Exercise 4: Create Real-Time Message Route

Now that we have an Event Hubs Namespace and an Event Hubs service, we need to pass the telemetry data from the IoT hub to the Event Hub.

Task 1: Create the Telemetry Route

In this task we will add a message route to our IoT hub that will send telemetry messages to the Event Hubs instance we just created.

  1. Navigate to your Azure Portal dashboard, and select your IoT Hub AZ-220-HUB-{YOURID}) from the resource group tile.

    The Overview pane for the IoT Hub will be displayed.

  2. On the Overview pane, in the left hand navigation menu, under Messaging, select Message routing.

  3. On the Message routing pane, to add a new message route, click + Add.

  4. On the Add a route blade, under Name, enter vibrationTelemetryRoute.

  5. To the right of the Endpoint dropdown, click + Add endpoint, and then click Event hubs.

  6. On the Add an event hub endpoint blade, under Endpoint name, enter vibrationTelemetryEndpoint.

  7. Under Event hub namespace, select the namespace you created earlier.

    It should be similar to the following: vibrationNamespaceCAH191212

  8. Under Event hub instance, click vibrationeventhubinstance.

  9. To create the endpoint, click Create, and wait for the success message.

    You will be returned to the Add a route blade and the Endpoint value will have been updated.

  10. Under Data source, ensure that Device Telemetry Messages is selected.

  11. Under Enable route, ensure that Enable is selected.

  12. Under Routing query, replace the existing query with the following:

     sensorID = "VSTel"
    

    You may recall that the earlier query sent “VSLog” messages to the logging storage. This message route will be sending “VSTel” (the telemetry) to the Event Hubs instance.

  13. To create the message route, click Save.
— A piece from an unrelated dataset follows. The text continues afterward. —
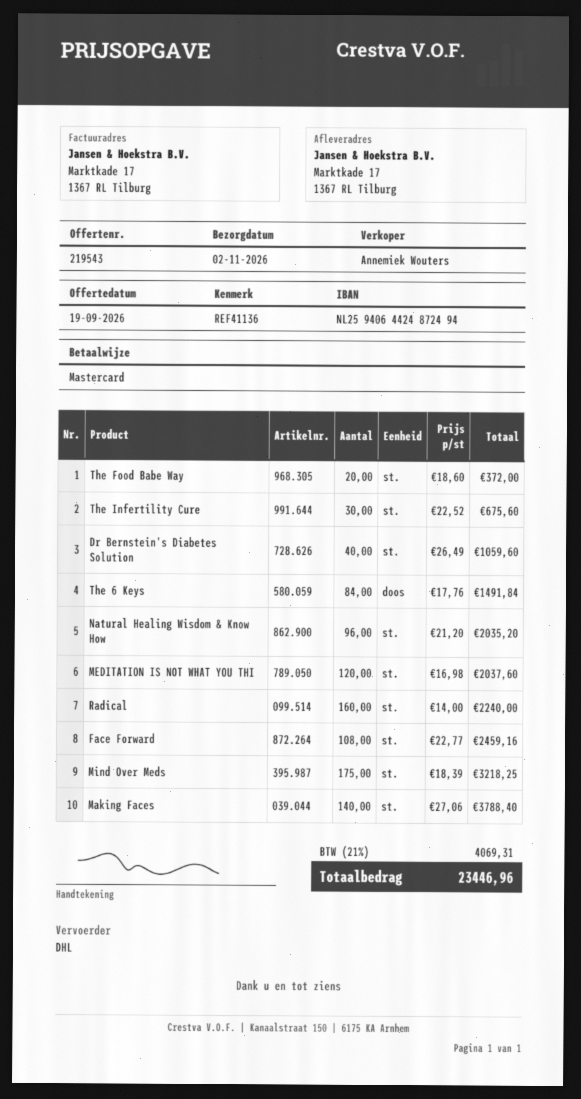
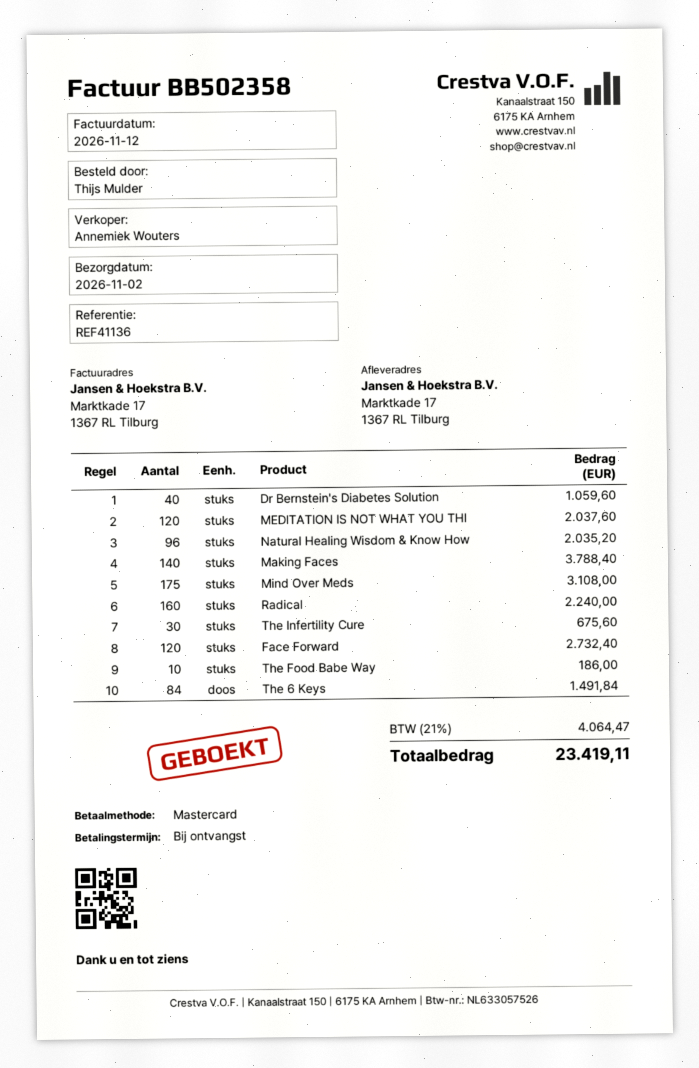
The Food Babe Way: 20 for 372.00 -> 10 for 186.00
Face Forward: 108 for 2459.16 -> 120 for 2732.40
Mind Over Meds: 175 for 3218.25 -> 175 for 3108.00
tax: 21% = 4069.31 -> 21% = 4064.47
total: 23446.96 -> 23419.11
  14. Once the Message routing blade is displayed, verify you have two routes that match the following:

    Name Data Source Routing Query Endpoint Enabled
    vibrationLoggingRoute DeviceMessages sensorID = "VSLog" vibrationLogEndpoint true
    vibrationTelemetryRoute DeviceMessages sensorID = "VSTel" vibrationTelemetryEndpoint true

We are now ready to update the Azure Stream Analytics job to hand the real-time device telemetry.
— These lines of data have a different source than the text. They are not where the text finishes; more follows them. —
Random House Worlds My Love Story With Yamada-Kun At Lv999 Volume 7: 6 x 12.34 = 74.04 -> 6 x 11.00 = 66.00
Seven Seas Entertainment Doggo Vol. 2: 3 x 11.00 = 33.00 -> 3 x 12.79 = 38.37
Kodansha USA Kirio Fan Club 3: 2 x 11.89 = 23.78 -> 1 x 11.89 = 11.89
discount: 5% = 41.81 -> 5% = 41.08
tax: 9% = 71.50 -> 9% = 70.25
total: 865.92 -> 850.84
Exercise 5: Add Telemetry Route

With this new IoT Hub route in place, and the telemetry data streaming into the Event Hub, we need to update our Stream Analytics job. This job will need to consume the data from the Event Hub, perform analysis using the AnomalyDetection_SpikeAndDip ML model and then output the results to Power BI.
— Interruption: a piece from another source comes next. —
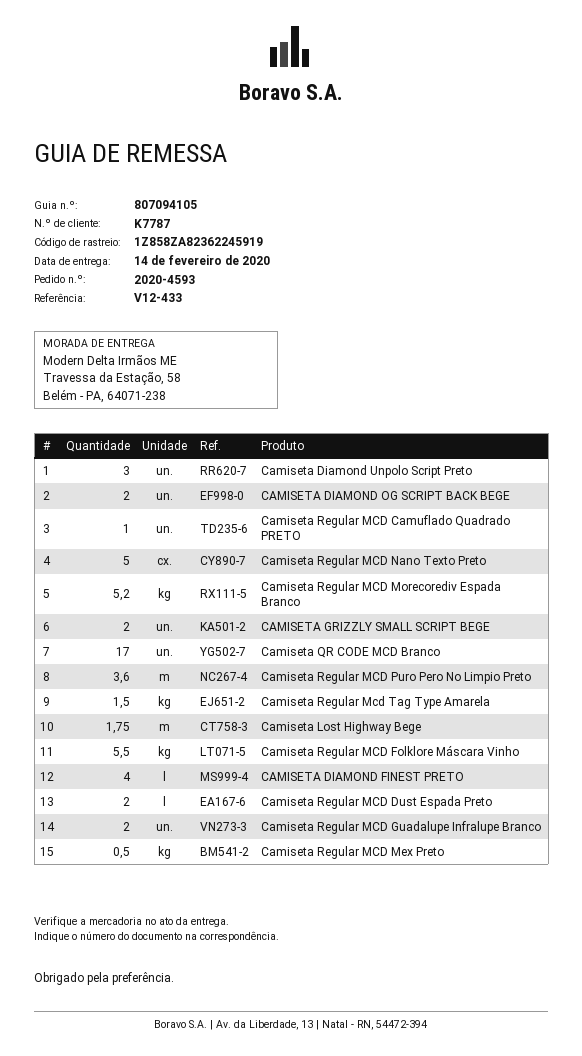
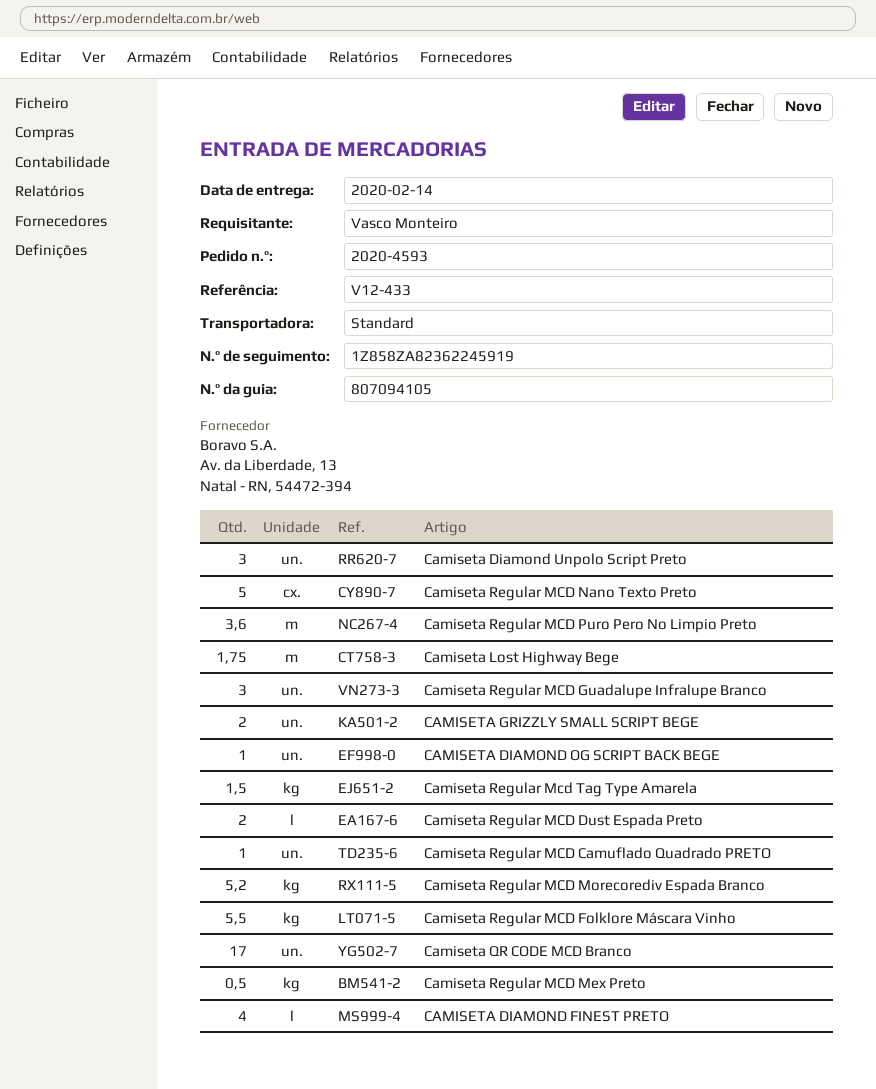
CAMISETA DIAMOND OG SCRIPT BACK BEGE: 2 -> 1
Camiseta Regular MCD Guadalupe Infralupe Branco: 2 -> 3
Task 1: Add a New Input to the Job

  1. Return to your Azure Portal dashboard

  2. On your resource group tile, click vibrationJob.

    This is the Stream Analytics job that you created in the previous lab.

    The Stream Analytics Job blade will open displaying the Overview pane.

    Note: Ensure the job status is Stopped.

  3. In the left hand navigation menu, under Job topology, click Inputs.

  4. On the Inputs pane, click + Add stream input and then click Event Hub.

  5. On the Event Hub pane, under Input alias, enter vibrationEventInput

  6. Ensure that Select Event Hub from your subscriptions is selected.

  7. Under Subscription, select the subscription that you have been using for this lab.

  8. Under Event Hub namespace, select the namespace that you entered in the previous section.

  9. Under Event Hub name, ensure that Use existing is selected and that the Event Hub instance you created in the previous section is selected.

    The vibrationeventhubinstance may already be selected for you.

  10. Under Event Hub policy name, click Use existing, and then ensure that RootManageSharedAccessKey is selected.

    Note: The Event Hub policy key is populated and read-only.

  11. Under Event Hub Consumer group, click Use existing, and then ensure that $Default is selected.

  12. Under Event serialization format, ensure that JSON is selected.

  13. Under Encoding, ensure that UTF-8 is selected.

  14. Under Event compression type, ensure that None is selected.

  15. To save the new input, click Save, and then wait for the input to be created.

    The Inputs list should be updated to show the new input - vibrationEventInput.

Task 2: Add a New Output

  1. To create an output, in the left hand navigation menu, under Job topology, click Outputs.

    The Outputs pane is displayed.

  2. On the Outputs pane, click + Add, and then click Power BI.

    The Power BI pane is displayed.

  3. Authorize the connection using the Power BI account you created earlier (or an existing account).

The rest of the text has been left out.